All we need is some HTML to work with so we know our CSS and JS is working right. We don’t care if it’s editable to content editors at this point, we just want it to look like the comps! Now that front-end devs have an environment in Pattern Lab with real HTML to style and script, we can bring the comps to life in the browser with the added benefit of CSS & JS being immediately available to the CMS theme. We are effectively un-blocked, free to work outside the constraints of a back-end bottleneck. This shift from a linear process to one where back-end and front-end development can happen concurrently in a parallel process is a major step forward. Obvious benefits include speed, less re-work, clarity of progress, and a much earlier grasp on UI/UX issues.

The New Workflow

Parallel iterative process


With our style guide sharing CSS & JS with our CMS theme, we can pull up Pattern Lab pages exposing every button – and every size and color button variation – and write the CSS needed to style these buttons, then open up our CMS and see all the buttons styled exactly the way we want. We can get an exhaustive list of each text field, select box, radio button and more to style and have the results again propagate across the CMS’s pages. Especially when armed with a knowledge of the HTML that our CMS will most likely output, we can style components even before their functionality exists in the CMS!

As the back-end functionality is programmed into the CMS, HTML classes used in the Pattern Lab prototype are simply applied to the generated HTML to trigger the styling. It doesn’t matter too much if back-end or front-end start on a component first, as this process works in either direction! In fact, design can even be part of the fun! As designers create static comps, the front-end devs implement them in Pattern Lab, creating the CSS available in the CMS as well. Then, the Pattern Lab site acts to the designers as a resource that contains the summation of all design decisions reflected in a realistic environment: the browser. The designers can get the most up-to-date version of components, like the header for their next comp, by simply screen shooting it and pulling it into their app of choice.
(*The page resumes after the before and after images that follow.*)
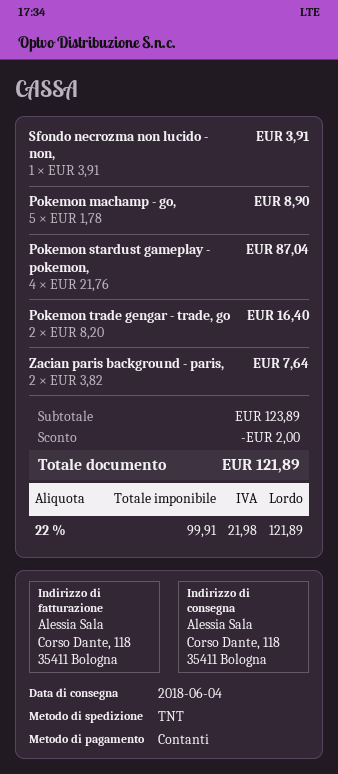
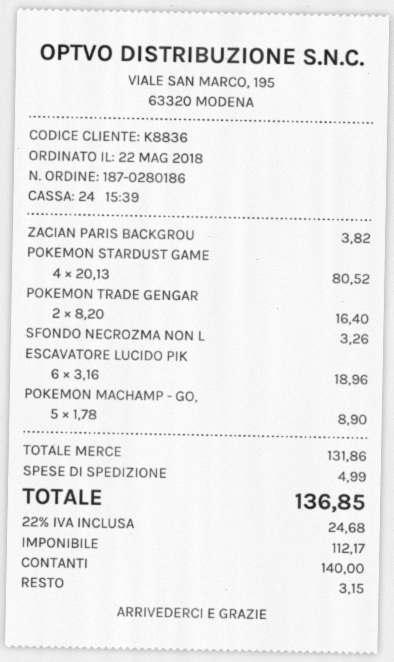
Sfondo necrozma non lucido - non,: 1 x 3.91 = 3.91 -> 1 x 3.26 = 3.26
Pokemon stardust gameplay - pokemon,: 4 x 21.76 = 87.04 -> 4 x 20.13 = 80.52
Zacian paris background - paris,: 2 x 3.82 = 7.64 -> 1 x 3.82 = 3.82
ESCAVATORE LUCIDO PIK: none -> 6 x 3.16 = 18.96
subtotal: 123.89 -> 131.86
discount: 2.00 -> none
shipping: none -> 4.99
net: 99.91 -> 112.17
tax: 22% = 21.98 -> 22% = 24.68
total: 121.89 -> 136.85

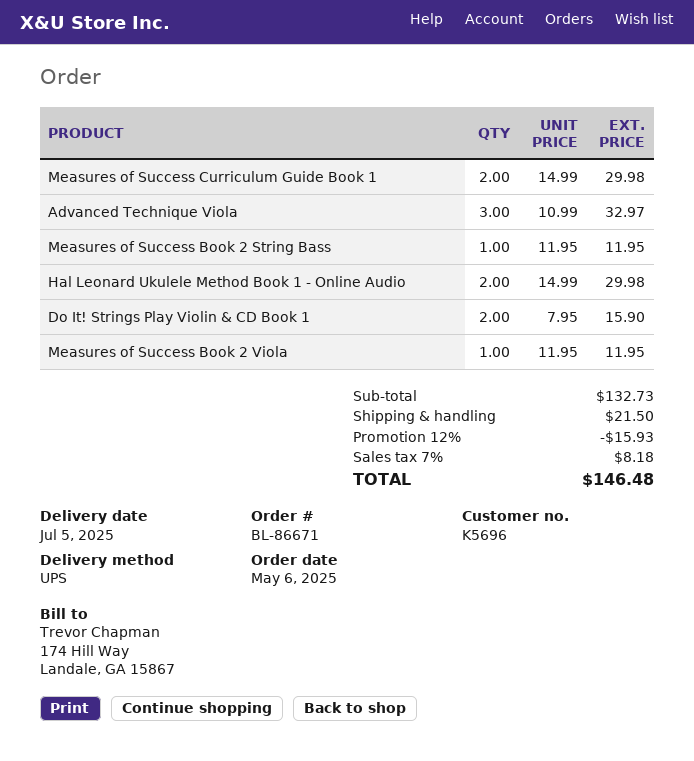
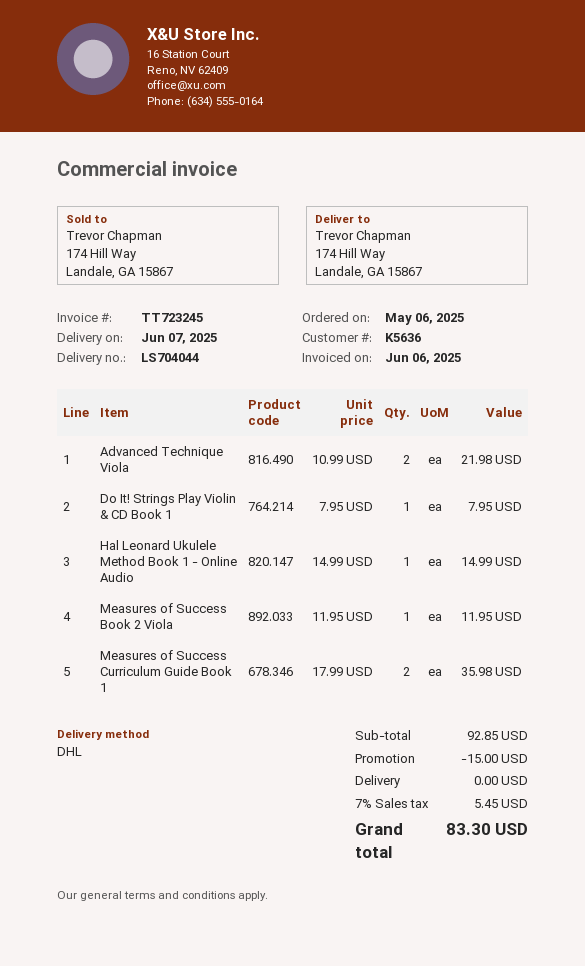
delivery date: 2025-07-05 -> 2025-06-07
customer number: K5696 -> K5636
shipping method: UPS -> DHL
Measures of Success Curriculum Guide Book 1: 2 x 14.99 = 29.98 -> 2 x 17.99 = 35.98
Advanced Technique Viola: 3 x 10.99 = 32.97 -> 2 x 10.99 = 21.98
Measures of Success Book 2 String Bass: 1 x 11.95 = 11.95 -> none
Hal Leonard Ukulele Method Book 1 - Online Audio: 2 x 14.99 = 29.98 -> 1 x 14.99 = 14.99
Do It! Strings Play Violin & CD Book 1: 2 x 7.95 = 15.90 -> 1 x 7.95 = 7.95
subtotal: 132.73 -> 92.85
discount: 15.93 -> 15.00
shipping: 21.50 -> 0.00
tax: 7% = 8.18 -> 7% = 5.45
total: 146.48 -> 83.30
This frees the designers from the minutia of ensuring consistent spacing and typography across all comps, allowing them to focus on the specific design problem they’re attempting to solve.
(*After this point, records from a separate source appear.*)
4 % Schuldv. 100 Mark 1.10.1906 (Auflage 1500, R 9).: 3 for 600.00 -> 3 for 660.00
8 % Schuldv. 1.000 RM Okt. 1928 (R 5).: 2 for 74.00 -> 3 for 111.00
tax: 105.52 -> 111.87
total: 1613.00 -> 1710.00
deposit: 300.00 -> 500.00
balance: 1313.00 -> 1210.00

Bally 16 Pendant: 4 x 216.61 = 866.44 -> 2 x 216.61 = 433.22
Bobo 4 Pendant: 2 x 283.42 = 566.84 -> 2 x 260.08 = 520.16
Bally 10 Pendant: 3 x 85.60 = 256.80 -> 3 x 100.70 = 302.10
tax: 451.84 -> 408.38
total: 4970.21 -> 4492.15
When designers, front-end developers, and back-end developers are iteratively working on a solution together, and each discipline contributes their wisdom, vision, and guidance to the others, a very clear picture of the best solution crystallizes and late surprises can often be avoided.
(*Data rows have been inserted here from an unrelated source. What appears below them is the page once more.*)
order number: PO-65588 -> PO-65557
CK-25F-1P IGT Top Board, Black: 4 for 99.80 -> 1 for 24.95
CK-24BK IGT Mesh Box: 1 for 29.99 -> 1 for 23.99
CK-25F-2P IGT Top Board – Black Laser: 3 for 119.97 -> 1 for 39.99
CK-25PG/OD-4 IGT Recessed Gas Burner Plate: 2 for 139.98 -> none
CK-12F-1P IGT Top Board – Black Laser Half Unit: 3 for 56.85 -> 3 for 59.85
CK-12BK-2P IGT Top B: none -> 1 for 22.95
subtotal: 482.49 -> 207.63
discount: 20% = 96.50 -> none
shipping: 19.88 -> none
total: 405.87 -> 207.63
This parallel process brings many advantages:

  • Front-end can start earlier – often before a CMS and its environment is even ready!
  • Easy HTML changes = quick iteration.
  • Back-end has front-end reference guide for markup and classes desired.
  • Pattern Lab acts as an asset library for designers.
  • Project managers and stakeholders have an overview of progress on front-end components without being encumbered by missing functionality or lack of navigation in the CMS.
  • The progress of each discipline is immediately viewable to members of other disciplines. This prevents any one discipline from going down the wrong path too far, and it also allows the result of progress from each discipline to aid and inform the other disciplines.
  • Shared vocabulary of components and no more fractured vocabulary (is it the primary button or the main button?). Pattern Lab gives it a label and menu item. We can all finally know what a Media Block objectively is now.

Conclusion

By decoupling the creation of a design system based in CSS and JavaScript (styling) from the process of altering the HTML that our CMS is generating (theming), we’re able to remove the biggest blocker most projects experience: dependence on the CMS for CSS & JS to be written. We avoid this bottleneck by creating a nimble environment to build HTML that allows us to craft the delieverables of our design system: CSS & JS. We’re doing this in a way that provides these assets instantly to the CMS so the CMS can take advantage of them on the fly while the site is being built concurrently, iteratively, and collaboratively.